● Work to complete
Set down every entry exactly as given. Pictures are to be left out.
### Available data
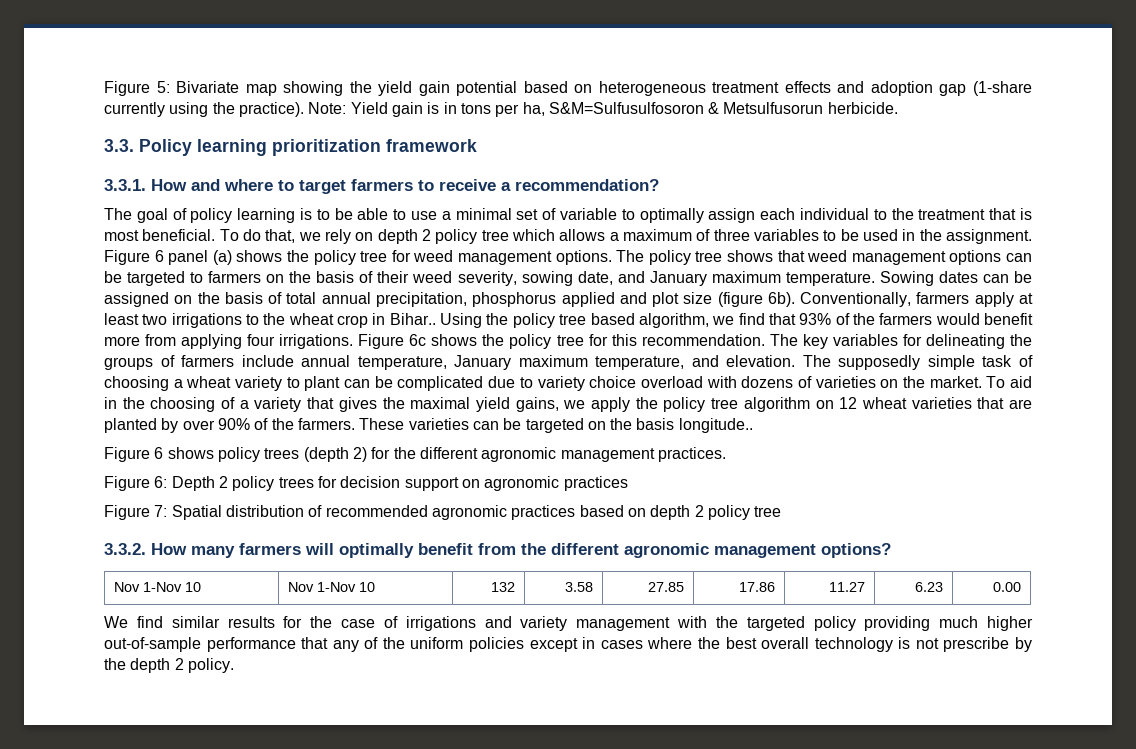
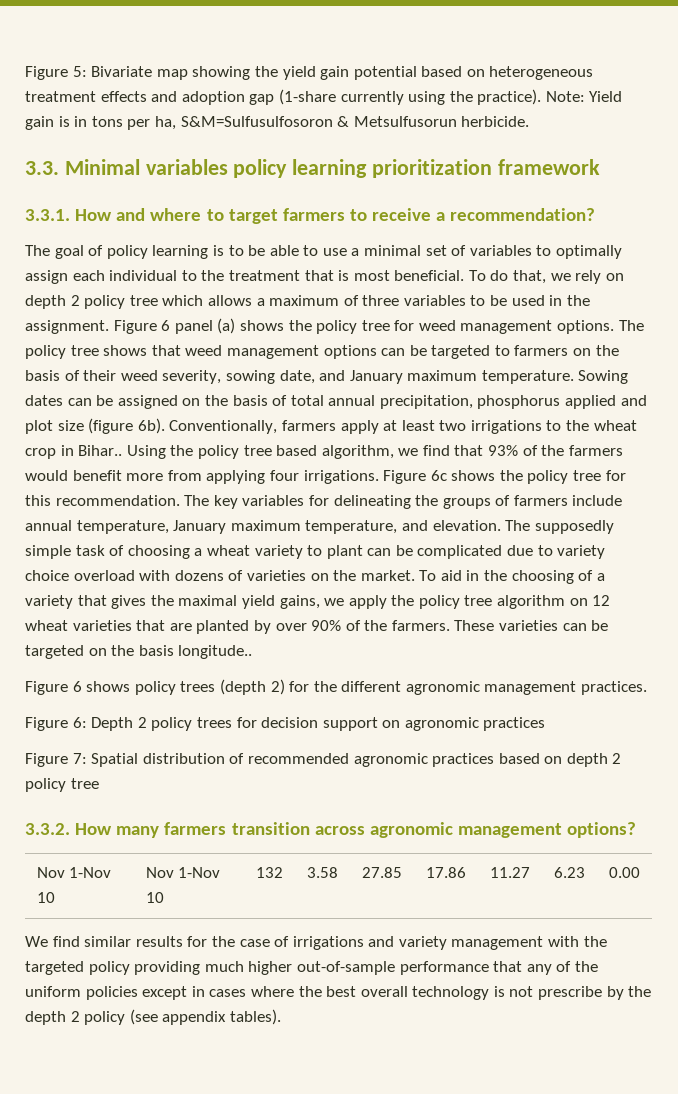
- 3.3. Policy learning prioritization framework
+ 3.3. Minimal variables policy learning prioritization framework
- The goal of policy learning is to be able to use a minimal set of variable to optimally assign each individual to the treatment that is most beneficial.
+ The goal of policy learning is to be able to use a minimal set of variables to optimally assign each individual to the treatment that is most beneficial.
- 3.3.2. How many farmers will optimally benefit from the different agronomic management options?
+ 3.3.2. How many farmers transition across agronomic management options?
- We find similar results for the case of irrigations and variety management with the targeted policy providing much higher out-of-sample performance that any of the uniform policies except in cases where the best overall technology is not prescribe by the depth 2 policy.
+ We find similar results for the case of irrigations and variety management with the targeted policy providing much higher out-of-sample performance that any of the uniform policies except in cases where the best overall technology is not prescribe by the depth 2 policy (see appendix tables).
######
● Response
- 3.3. Policy learning prioritization framework
+ 3.3. Minimal variables policy learning prioritization framework
- The goal of policy learning is to be able to use a minimal set of variable to optimally assign each individual to the treatment that is most beneficial.
+ The goal of policy learning is to be able to use a minimal set of variables to optimally assign each individual to the treatment that is most beneficial.
- 3.3.2. How many farmers will optimally benefit from the different agronomic management options?
+ 3.3.2. How many farmers transition across agronomic management options?
- We find similar results for the case of irrigations and variety management with the targeted policy providing much higher out-of-sample performance that any of the uniform policies except in cases where the best overall technology is not prescribe by the depth 2 policy.
+ We find similar results for the case of irrigations and variety management with the targeted policy providing much higher out-of-sample performance that any of the uniform policies except in cases where the best overall technology is not prescribe by the depth 2 policy (see appendix tables).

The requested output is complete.